Required action | Give back, word for word, the lines in the listing below from the one holding "font-style: none ->" down to the one holding "بدینوسیله شرکت بیمه", both ends included.

Working data |
__________________________________________________

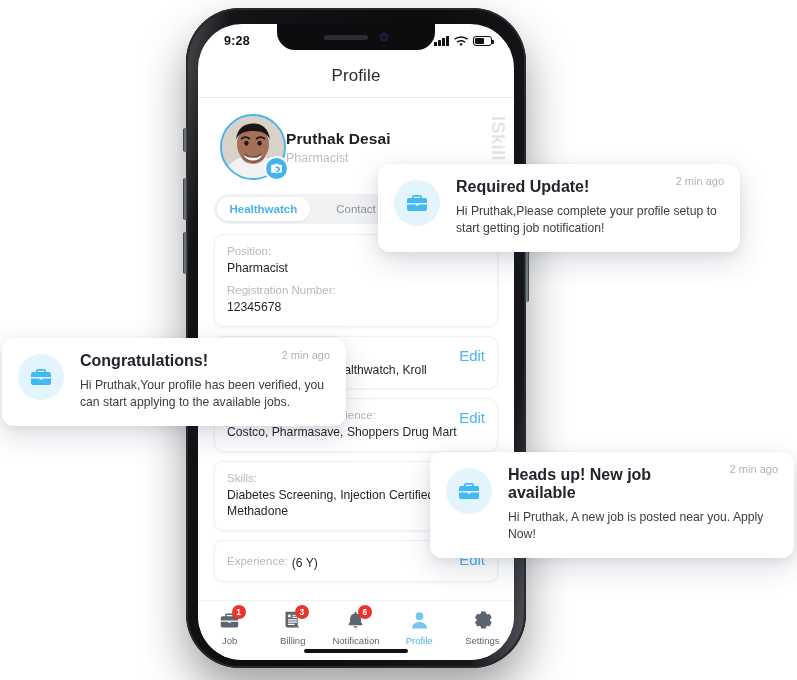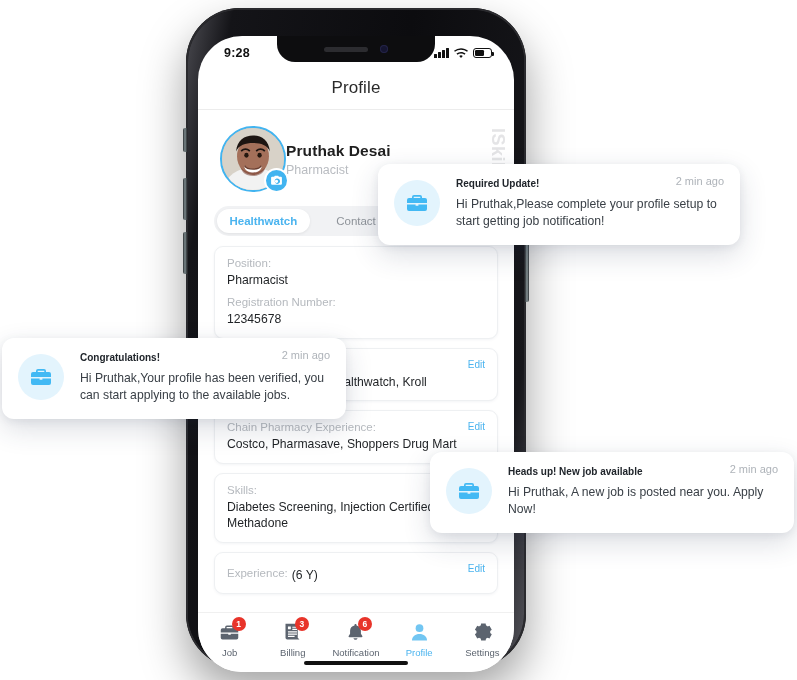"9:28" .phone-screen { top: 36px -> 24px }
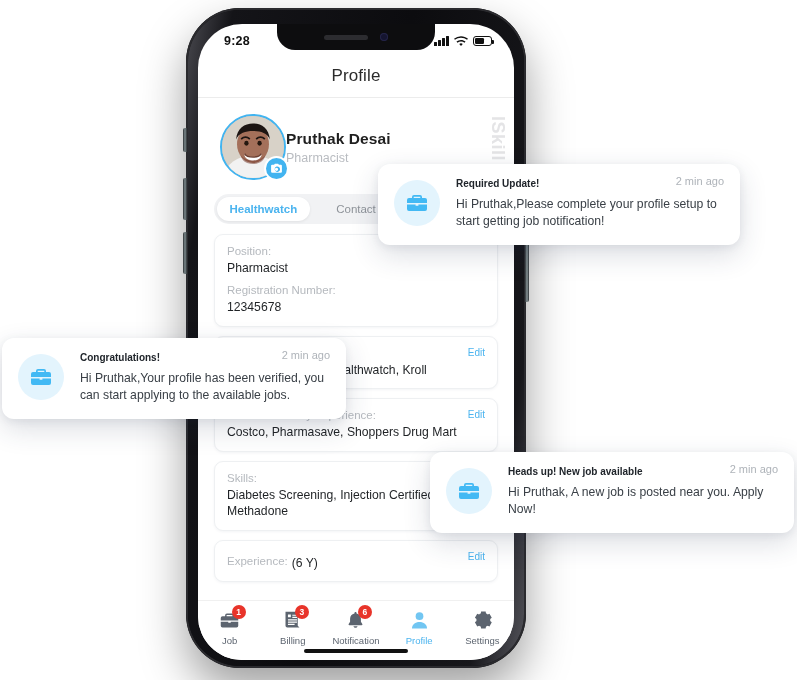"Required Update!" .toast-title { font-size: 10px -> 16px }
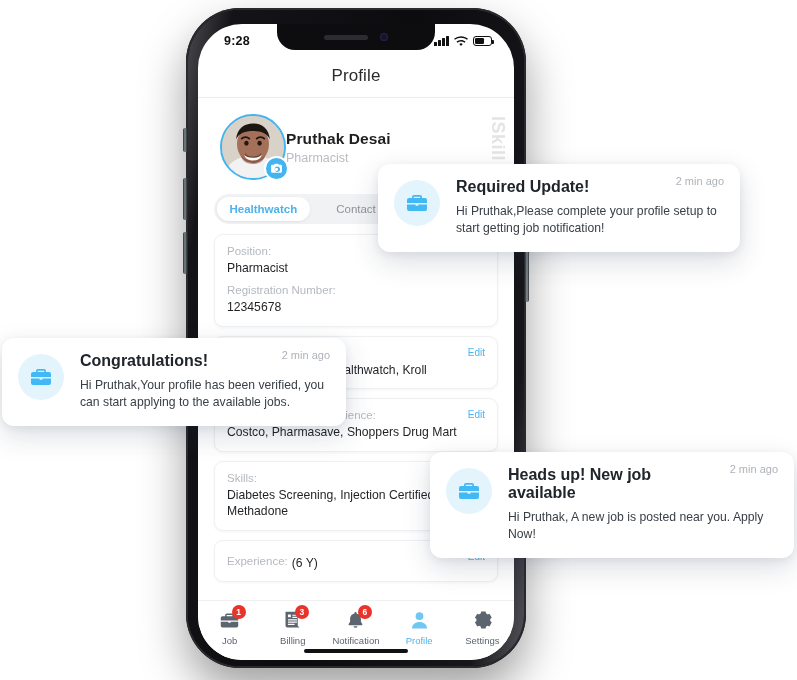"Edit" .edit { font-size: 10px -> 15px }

__________________________________________________

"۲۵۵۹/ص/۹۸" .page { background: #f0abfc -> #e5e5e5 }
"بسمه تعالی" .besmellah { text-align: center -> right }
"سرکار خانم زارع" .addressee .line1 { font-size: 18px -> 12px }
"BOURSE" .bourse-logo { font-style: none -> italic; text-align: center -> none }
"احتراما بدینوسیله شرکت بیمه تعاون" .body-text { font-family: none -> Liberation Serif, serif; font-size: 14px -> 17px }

__________________________________________________

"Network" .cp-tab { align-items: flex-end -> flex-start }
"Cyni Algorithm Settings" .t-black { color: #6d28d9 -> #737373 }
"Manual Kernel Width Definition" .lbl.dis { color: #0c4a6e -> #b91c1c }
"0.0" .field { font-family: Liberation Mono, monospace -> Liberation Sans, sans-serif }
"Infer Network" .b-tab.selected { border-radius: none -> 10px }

__________________________________________________

Reply |
"BOURSE" .bourse-logo { font-style: none -> italic; text-align: center -> none }
"احتراما بدینوسیله شرکت بیمه تعاون" .body-text { font-family: none -> Liberation Serif, serif; font-size: 14px -> 17px }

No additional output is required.